20. Launching City Trans Bus

12 1 0
                                    

Aku tidak tahu bagaimana lagi harus menutupi rasa malu karena ketidaktahuanku. Buatku batas-batasku sudah jelas. Aku tidak akan menginginkan milik orang lain. Entah itu pacar apalagi tunangan. Jadi sudah pasti aku tidak akan menaruh perhatian lebih pada milik orang. Belajar dari nilai hidup Emak, aku tidak ingin menyakiti orang lain karena baik dan buruk yang kulakukan nantinya akan kembali kepadaku juga.

Aku termangu memandangi laptopku. Moodku untuk menulis sudah hilang. Sudah satu jam aku duduk menatap senja di café favoriteku untuk menulis. Sebuah café di kaki bukit yang memiliki pemandangan kota dari ketinggian. Bagiku yang sangat suka pemandangan alam dari ketinggian, café bertajuk Suraloka ini menjadi tempat penuh inspirasi dan relaksasi. Tapi tidak kali ini.

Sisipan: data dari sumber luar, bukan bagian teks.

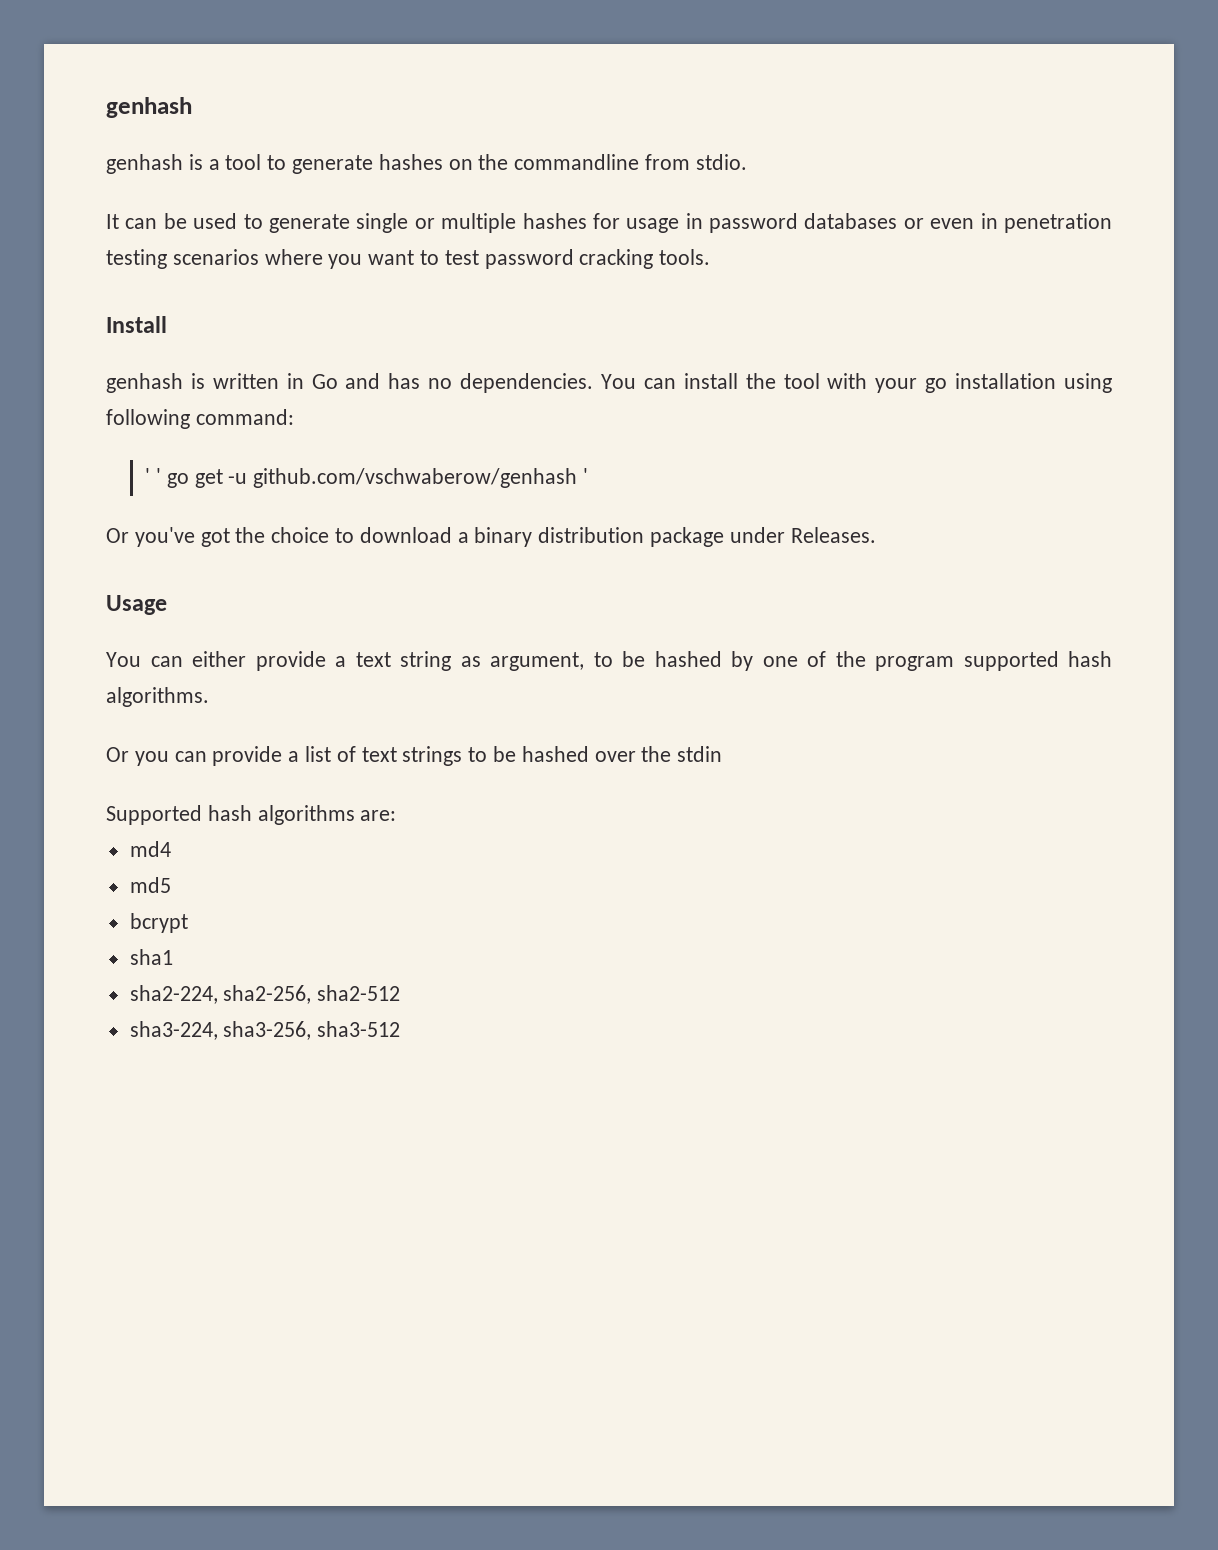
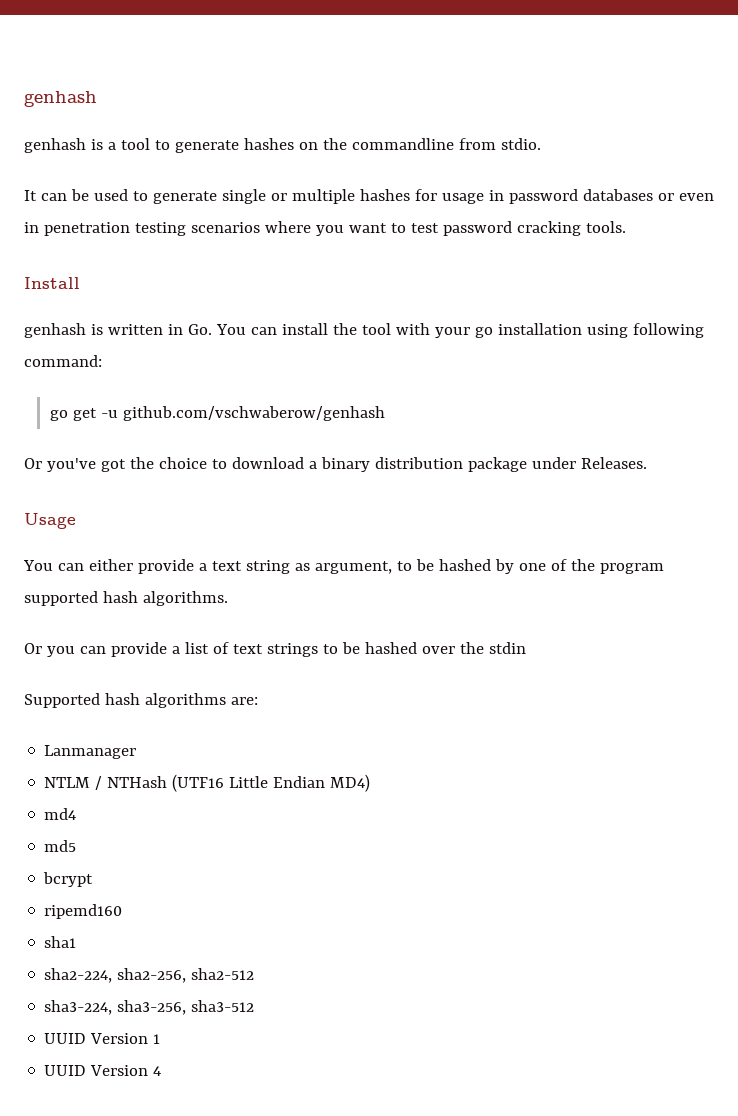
- genhash is written in Go and has no dependencies. You can install the tool with your go installation using following command:
+ genhash is written in Go. You can install the tool with your go installation using following command:
- ' ' go get -u github.com/vschwaberow/genhash '
+ go get -u github.com/vschwaberow/genhash
+ Lanmanager
+ NTLM / NTHash (UTF16 Little Endian MD4)
+ ripemd160
+ UUID Version 1
+ UUID Version 4

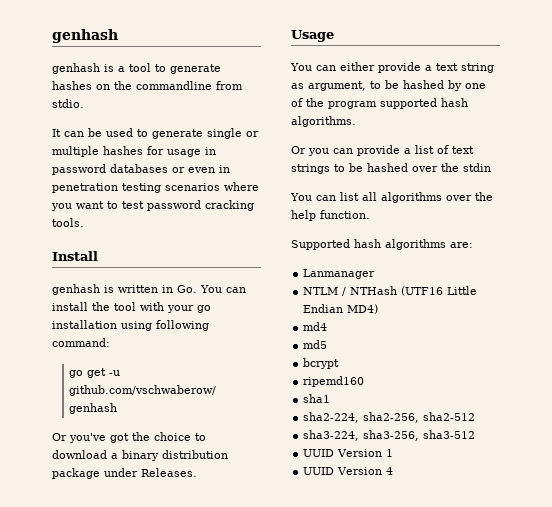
+ You can list all algorithms over the help function.

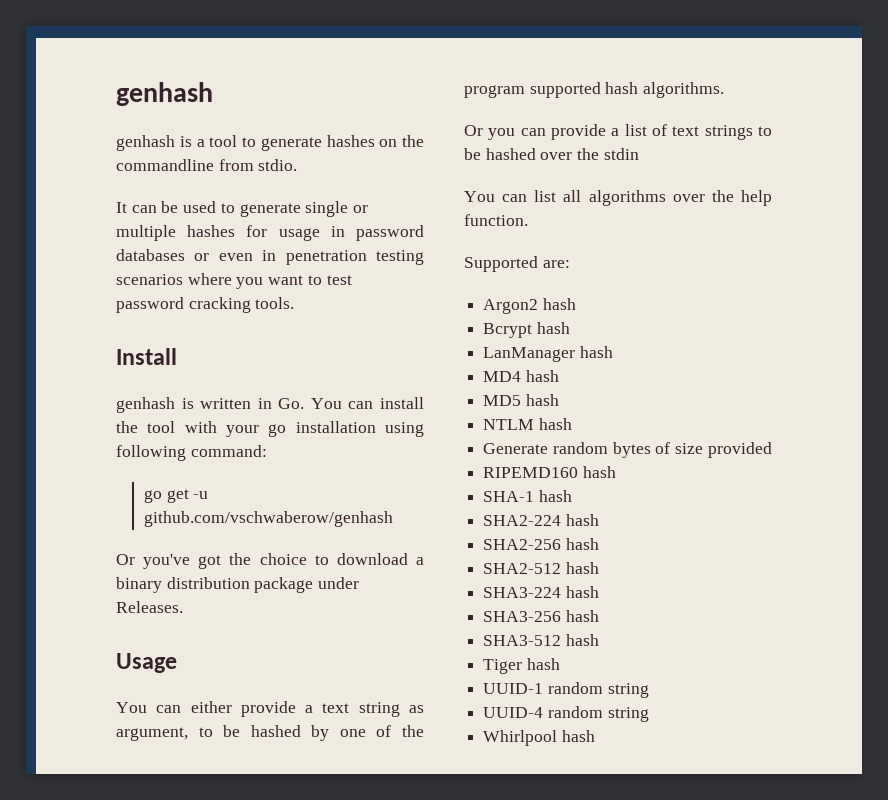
- Supported hash algorithms are:
+ Supported are:
- Lanmanager
- NTLM / NTHash (UTF16 Little Endian MD4)
- md4
- md5
- bcrypt
- ripemd160
- sha1
- sha2-224, sha2-256, sha2-512
- sha3-224, sha3-256, sha3-512
- UUID Version 1
- UUID Version 4
+ Argon2 hash
+ Bcrypt hash
+ LanManager hash
+ MD4 hash
+ MD5 hash
+ NTLM hash
+ Generate random bytes of size provided
+ RIPEMD160 hash
+ SHA-1 hash
+ SHA2-224 hash
+ SHA2-256 hash
+ SHA2-512 hash
+ SHA3-224 hash
+ SHA3-256 hash
+ SHA3-512 hash
+ Tiger hash
+ UUID-1 random string
+ UUID-4 random string
+ Whirlpool hash

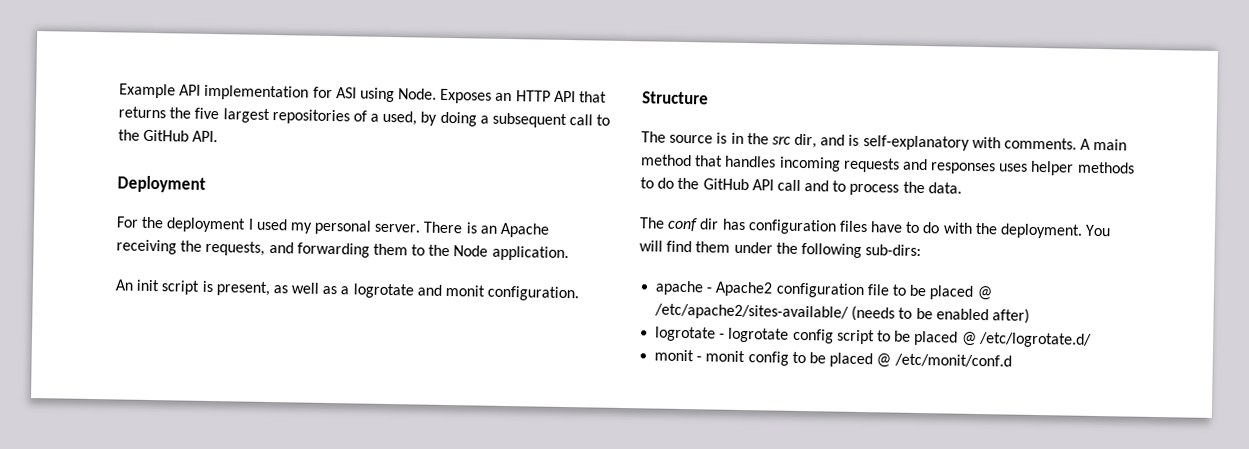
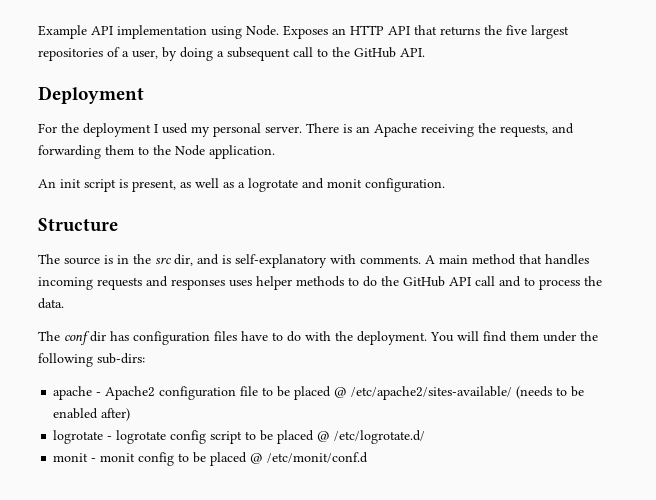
- Example API implementation for ASI using Node.
+ Example API implementation using Node.
- Exposes an HTTP API that returns the five largest repositories of a used, by doing a subsequent call to the GitHub API.
+ Exposes an HTTP API that returns the five largest repositories of a user, by doing a subsequent call to the GitHub API.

Apa aku perlu dirukyah ya? Apa peleburan dosa? Atau apa gitu yang menghilangkan sial dari kisah asmara yang tidak pernah beres. Biasanya sih aku bisa bilang "Gwaenchana" alias aku baik-baik saja. Tapi semakin dekat hari pertunangan Gita, aku semakin galau. Bullshit kalau aku tidak takut dan khawatir. Bagaimana kalau ternyata aku sama sekali "tidak laku" nantinya?

"Kringg...." Ponselku yang berdering pun nyaris tidak kuperdulikan. Sampai pramusaji yang mengantar pesananku mencolekku.

"Mbak, ponselnya bunyi lho."

Aku tergelagap lalu menatap Mas pramusaji dengan cengo. Sampai dia harus mengulangi kata-katanya yang membuatku ngeh.

"Oh.. Maaf.." Aku menyahut ponselku dan melihat nama Sidney di layar.

"Hai.. Sorry, aku uhm, di cafe ini." Aku mengucek mataku yang sedikit berair. "Bagaimana?"

"Besok ada waktu nggak?" tanya Sidney dari ujung sana.

"Ada rapatkah?" tanyaku, seperti kebiasaan EO kami kalau Sidney tiba-tiba mengajak bertemu berarti ada sesuatu yag penting.

"Ada undangan dari Mas Bupati. Tapi aku malam ini harus keluar kota. Besok tolong diwakili ya untuk Launching City trans yang videonya digarap management kita."

Seperti angin surga menyapaku. Mas Bupati? Ketemu lagi donk kita besok. Meski tidak terlalu banyak harapan untuk bisa kenal dekat dengan beliau tapi memandang beliau in person sedikit banyak membuatku bersemangat.

"Oke. Siap. Jam berapa? Dress code apa?" tanyaku sejelas mungkin dari pada salah kostum seperti waktu itu. Mending siap-siap dari sekarang.

"Formal biasa aja. Kemeja batik boleh. Nanti ada city tour naik bus bareng Mas Bupati gitu. Jadi persiapkan diri saja."

"Siap!" ujarku dengan penuh semangat, sambil membayangkan baju mana yang akan kupakai. Harusnya tidak akan sulit karena aku memiliki beberapa koleksi batik khas daerahku yang biasa aku jika harus terjun sebagai penerima tamu atau MC dadakan. Nah saatnya memakainya.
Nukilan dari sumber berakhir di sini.